BRIEF ▸ Everything from the opening line of the records below up to and including the line containing "[348,620,413,635] 的作者》 ->" should be retyped exactly, minus the pictures.
━━━━━ SUPPLIED MATERIAL
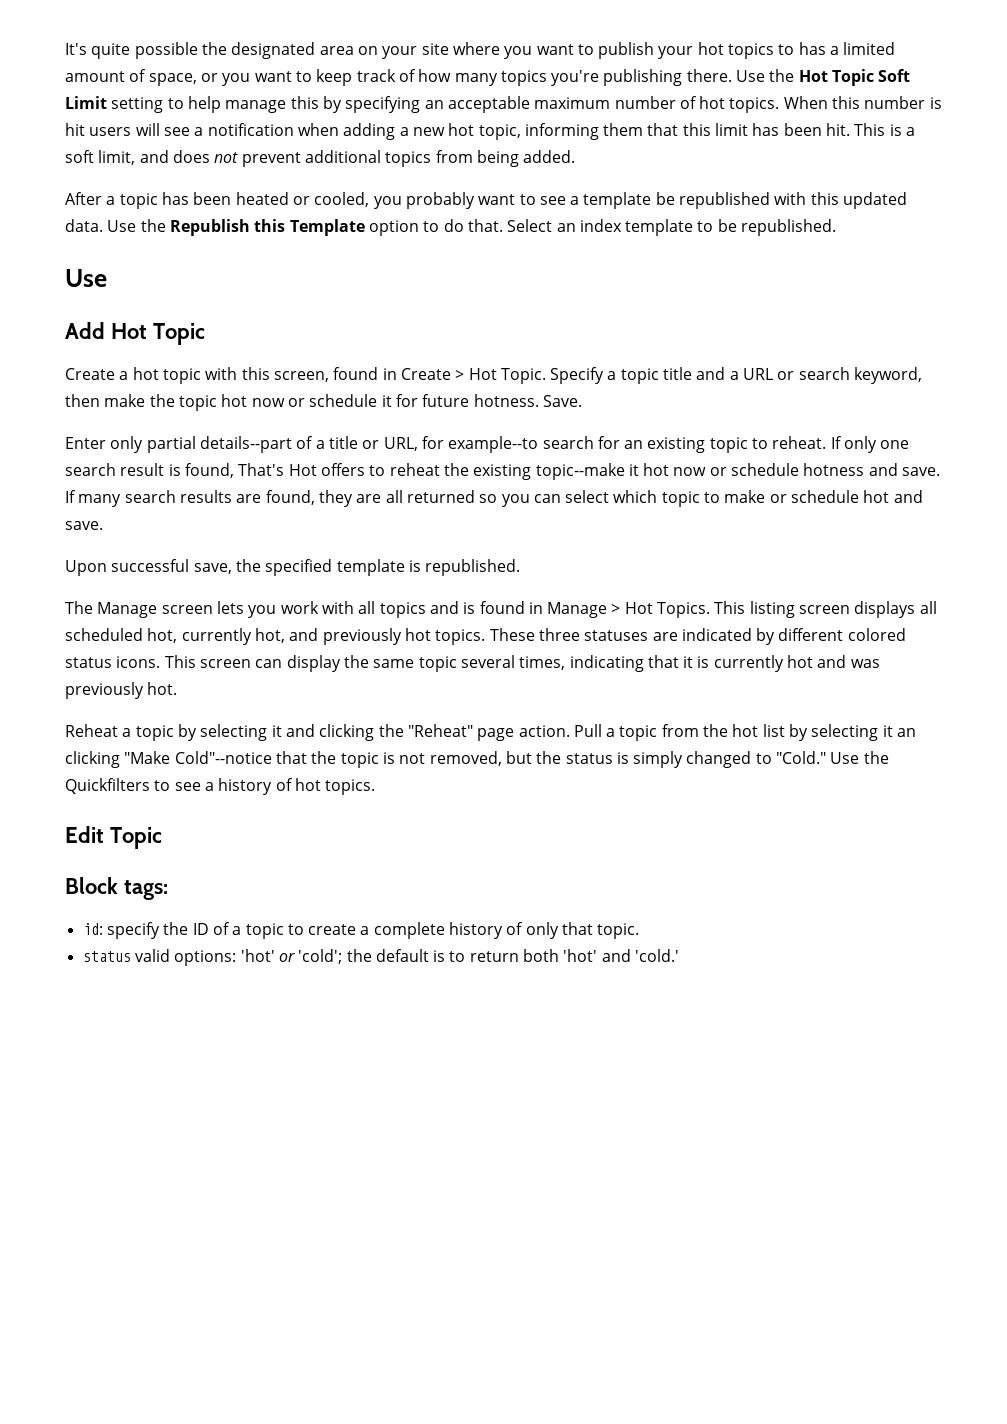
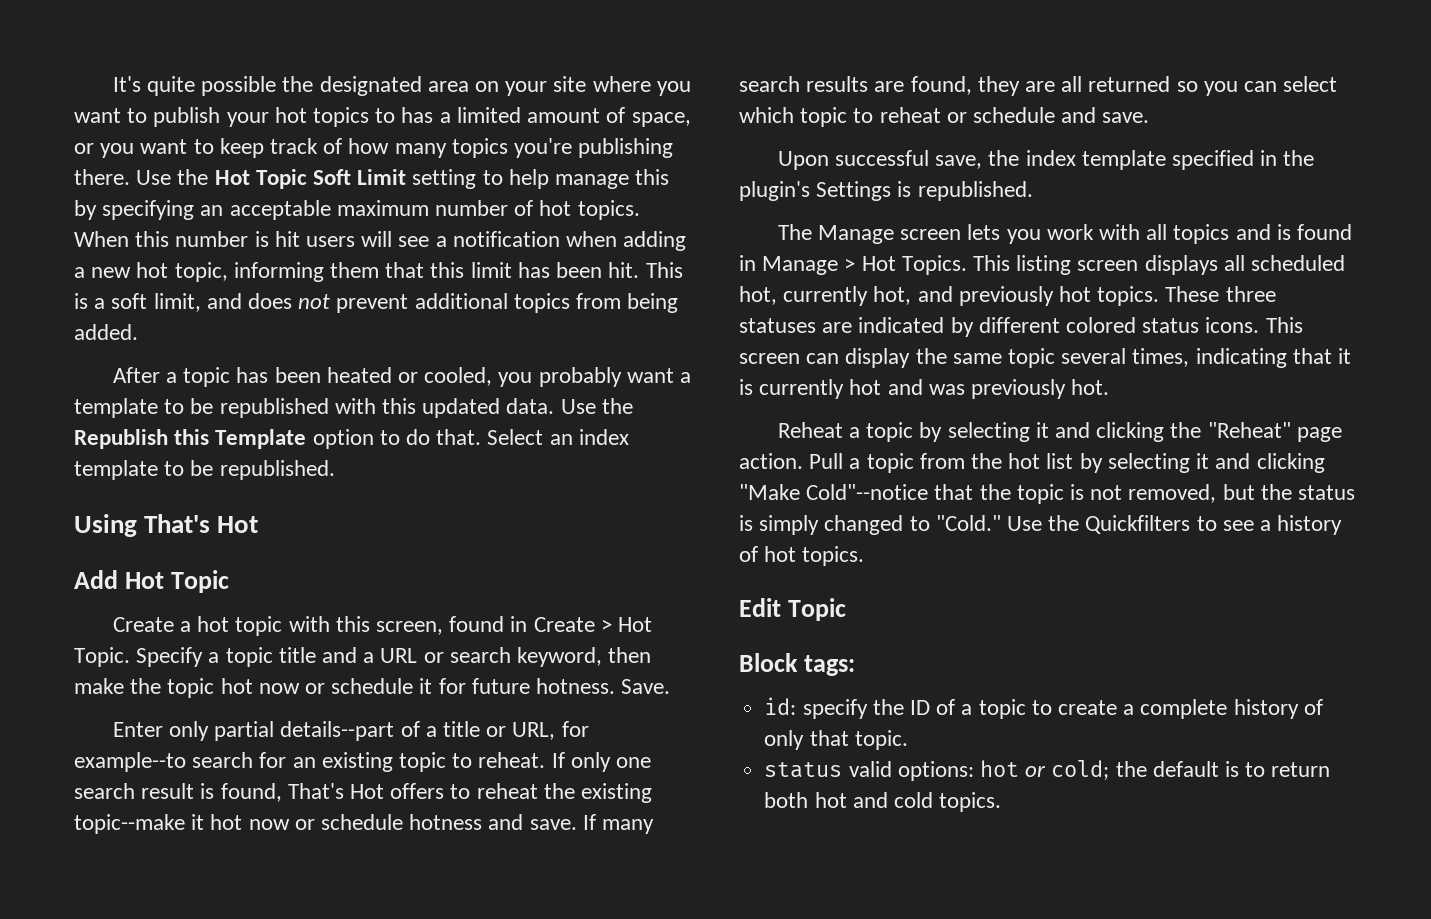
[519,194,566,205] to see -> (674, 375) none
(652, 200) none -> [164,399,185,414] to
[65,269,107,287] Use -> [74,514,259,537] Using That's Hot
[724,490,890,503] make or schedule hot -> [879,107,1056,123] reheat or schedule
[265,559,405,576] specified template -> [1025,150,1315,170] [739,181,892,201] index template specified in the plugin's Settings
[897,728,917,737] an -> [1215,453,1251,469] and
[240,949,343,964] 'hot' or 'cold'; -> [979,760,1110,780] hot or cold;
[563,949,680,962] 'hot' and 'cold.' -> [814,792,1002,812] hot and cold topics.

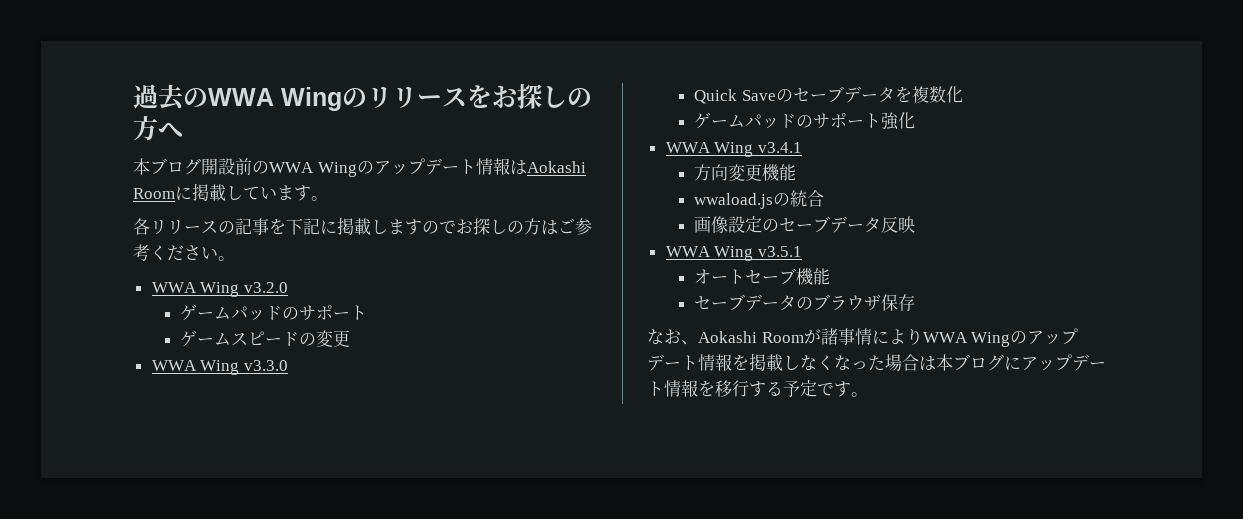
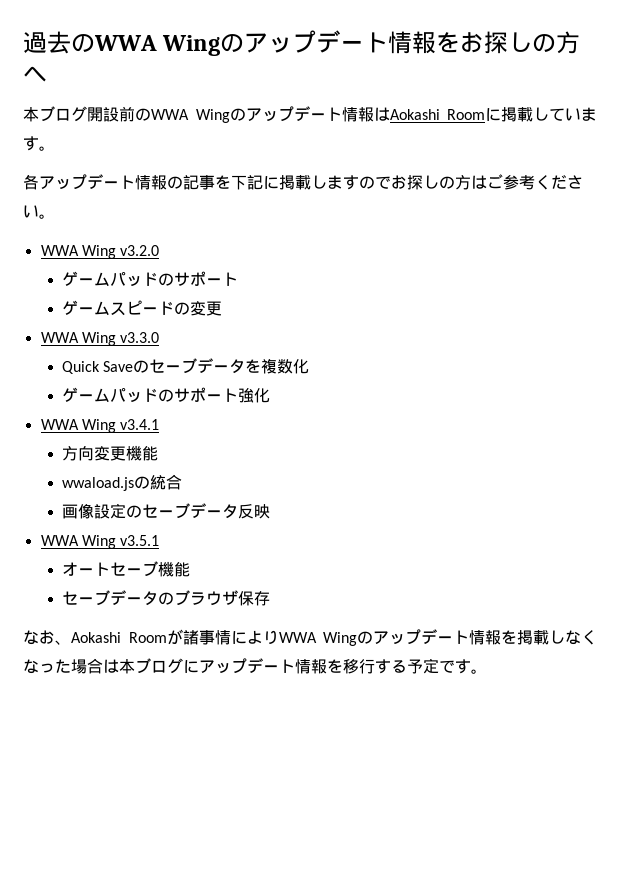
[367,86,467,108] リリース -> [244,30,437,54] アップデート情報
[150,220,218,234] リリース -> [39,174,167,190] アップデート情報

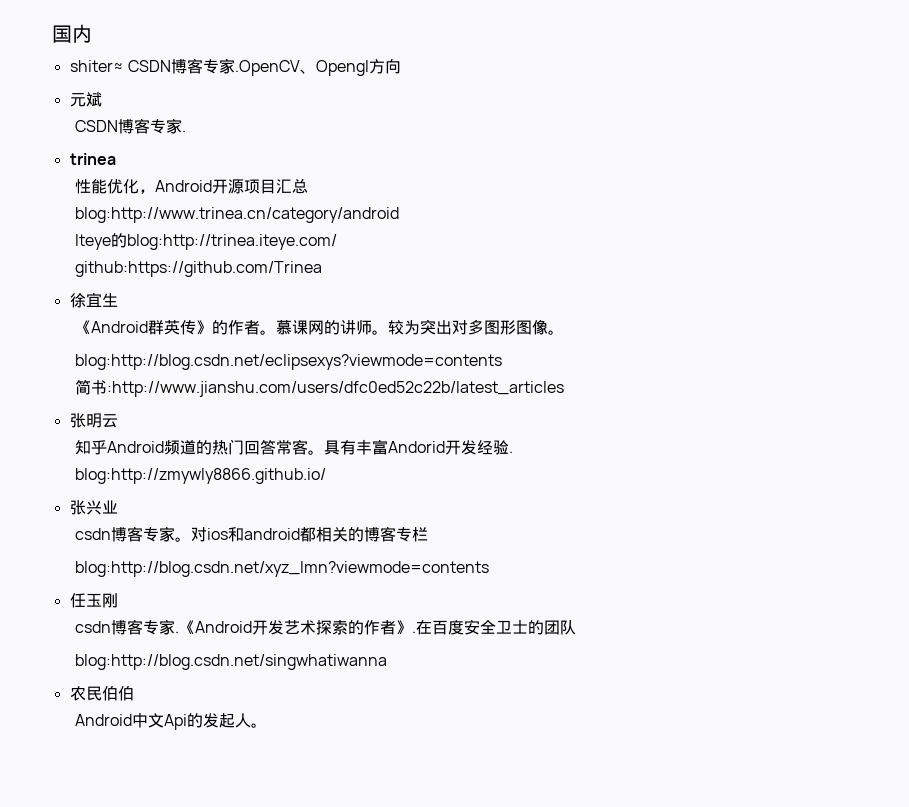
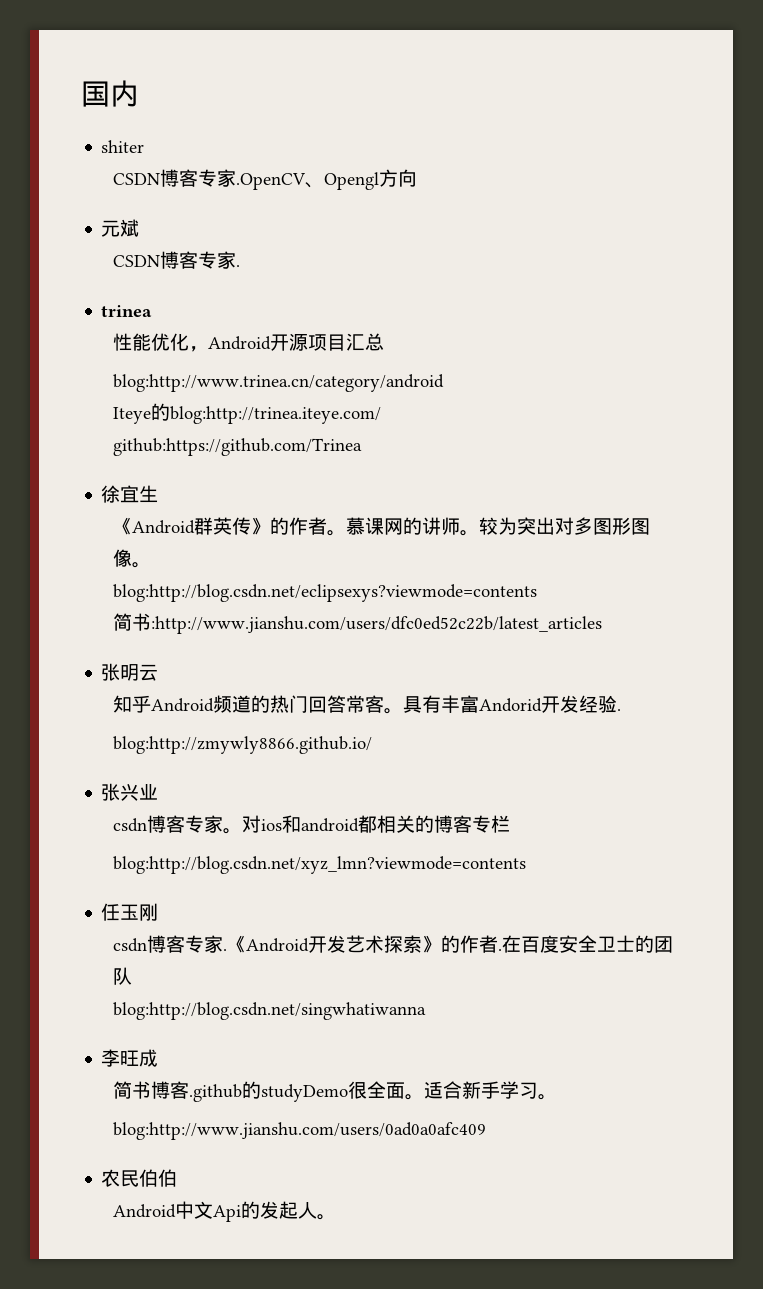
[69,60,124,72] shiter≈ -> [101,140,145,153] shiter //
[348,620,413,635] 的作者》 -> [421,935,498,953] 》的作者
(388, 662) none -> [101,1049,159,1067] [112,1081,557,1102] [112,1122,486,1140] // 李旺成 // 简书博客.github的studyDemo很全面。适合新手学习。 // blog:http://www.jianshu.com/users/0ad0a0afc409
━━━━━━━━━━
SOLUTION FOR THIS EXERCISE ▸
[519,194,566,205] to see -> (674, 375) none
(652, 200) none -> [164,399,185,414] to
[65,269,107,287] Use -> [74,514,259,537] Using That's Hot
[724,490,890,503] make or schedule hot -> [879,107,1056,123] reheat or schedule
[265,559,405,576] specified template -> [1025,150,1315,170] [739,181,892,201] index template specified in the plugin's Settings
[897,728,917,737] an -> [1215,453,1251,469] and
[240,949,343,964] 'hot' or 'cold'; -> [979,760,1110,780] hot or cold;
[563,949,680,962] 'hot' and 'cold.' -> [814,792,1002,812] hot and cold topics.

[367,86,467,108] リリース -> [244,30,437,54] アップデート情報
[150,220,218,234] リリース -> [39,174,167,190] アップデート情報

[69,60,124,72] shiter≈ -> [101,140,145,153] shiter //
[348,620,413,635] 的作者》 -> [421,935,498,953] 》的作者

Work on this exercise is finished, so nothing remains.